Il supporto degli psicologi dell’emergenza si basa sulle linee guida che seguono protocolli internazionali, secondo le direttive dell’Inter-Agency Standing Committee (IASC): “È importante operare con un approccio psicosociale, per ripristinare il benessere delle comunità e dei gruppi. Quindi non usiamo un approccio clinico, come quello che si usa in studio, ma lavoriamo sui gruppi e sulla popolazione. Gruppi omogenei, come genitori, insegnanti, amministratori o soccorritori, e con loro ripercorriamo le emozioni, i pensieri e l’evento dando indicazioni psicoeducative su come superare questo momento”.

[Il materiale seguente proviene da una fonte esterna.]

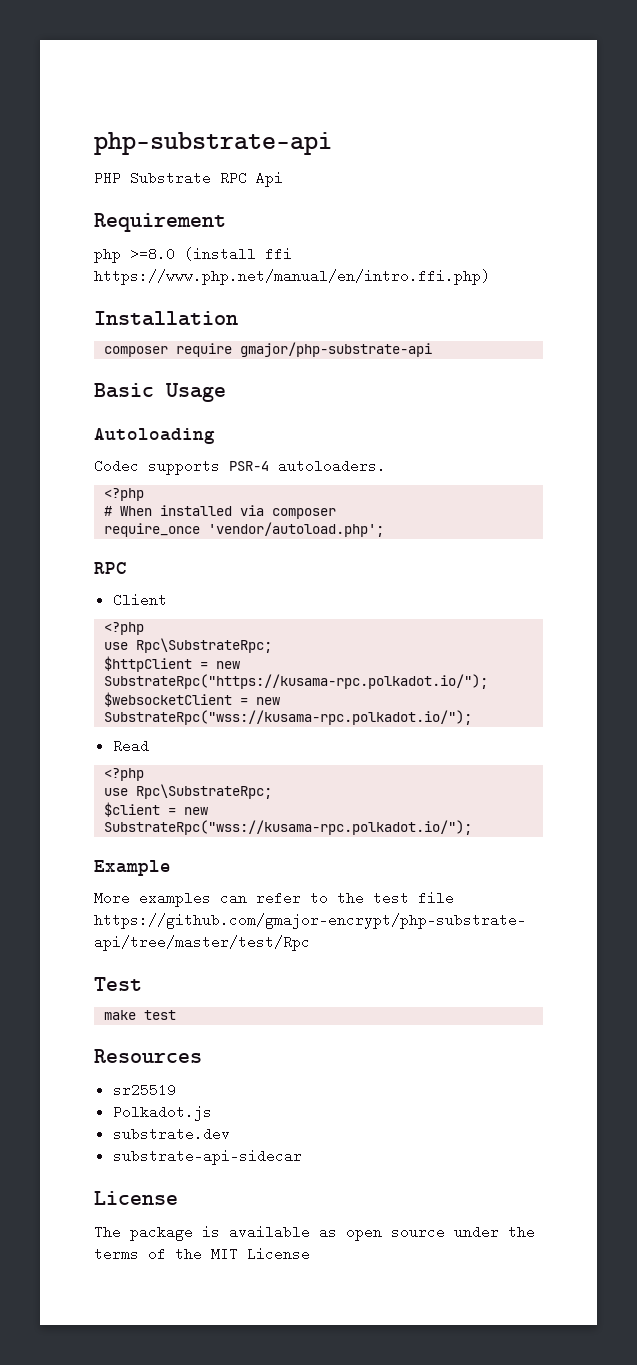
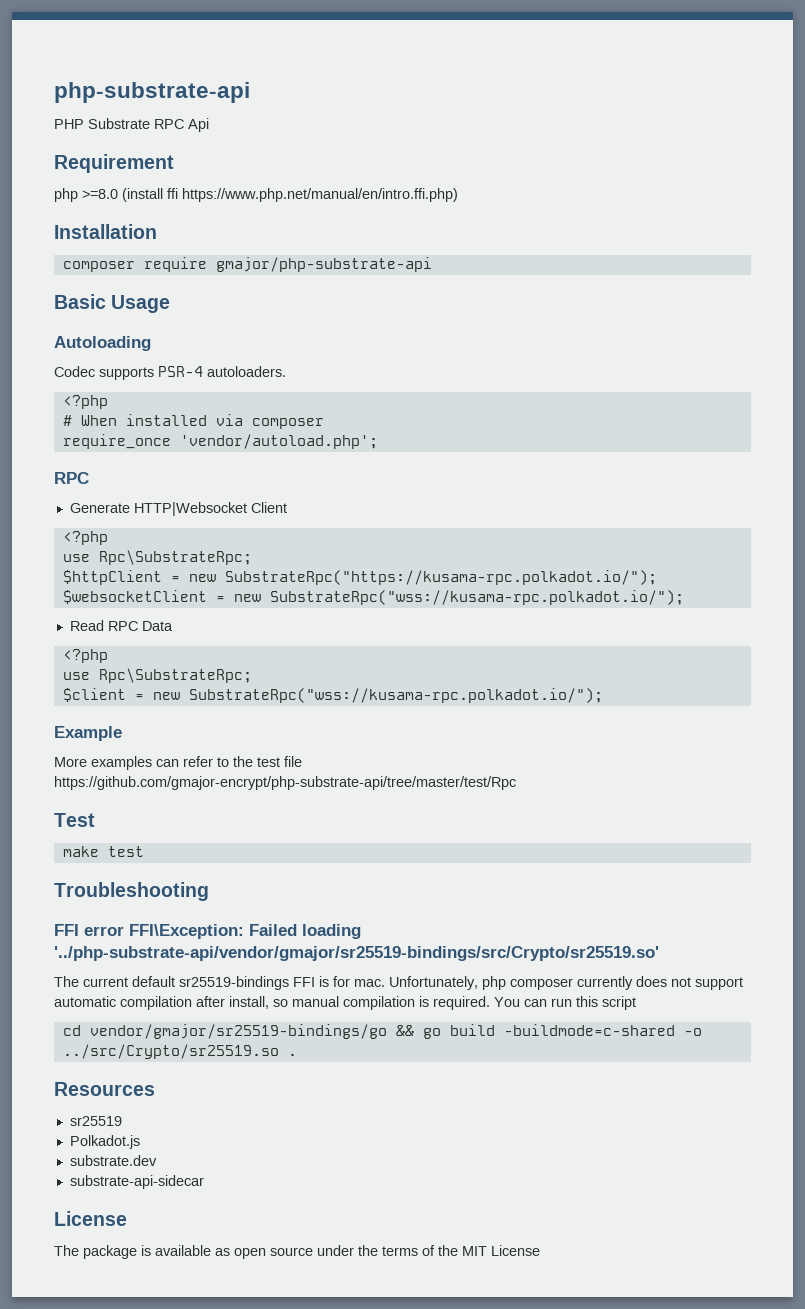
(127, 568) none -> [69,502,247,516] Generate HTTP|Websocket
(149, 746) none -> [107,621,173,631] RPC Data
(177, 1015) none -> [54,882,209,901] [54,924,361,939] [54,946,659,961] [54,976,743,990] [54,996,636,1010] [62,1024,702,1039] [62,1044,297,1059] // Troubleshooting // FFI error FFI\Exception: Failed loading '../php-substrate-api/vendor/gmajor/sr25519-bindings/src/Crypto/sr25519.so' // The current default sr25519-bindings FFI is for mac. Unfortunately, php composer currently does not support automatic compilation after install, so manual compilation is required. You can run this script // cd vendor/gmajor/sr25519-bindings/go && go build -buildmode=c-shared -o ../src/Crypto/sr25519.so .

Filipetta spiega: “In psicologia dell’emergenza si distinguono diversi tipi di vittime: c’è la vittima di primo tipo, cioè chi subisce direttamente l’impatto; ci sono le vittime di secondo tipo come i soccorritori, che rischiano di sperimentare il cosiddetto trauma vicario. Poi ci sono le vittime di terzo tipo, persone che per fragilità psicologica pregressa possono sviluppare dei disturbi psicologici, anche solo venendo a conoscenza dell’evento. Proprio per questo, noi suggeriamo, ad esempio, di proteggere se stessi e i minori da ripetuti racconti particolarmente drammatici o da un’eccessiva esposizione ai mass media”.

La psicologa conclude: “È importante condividere la propria esperienza e non negare o reprimere le emozioni, i pensieri e il vissuto. Inoltre, bisogna tener presente che non c’è un tempo stabilito per elaborare questi momenti critici. Ognuno ha il proprio tempo personale”.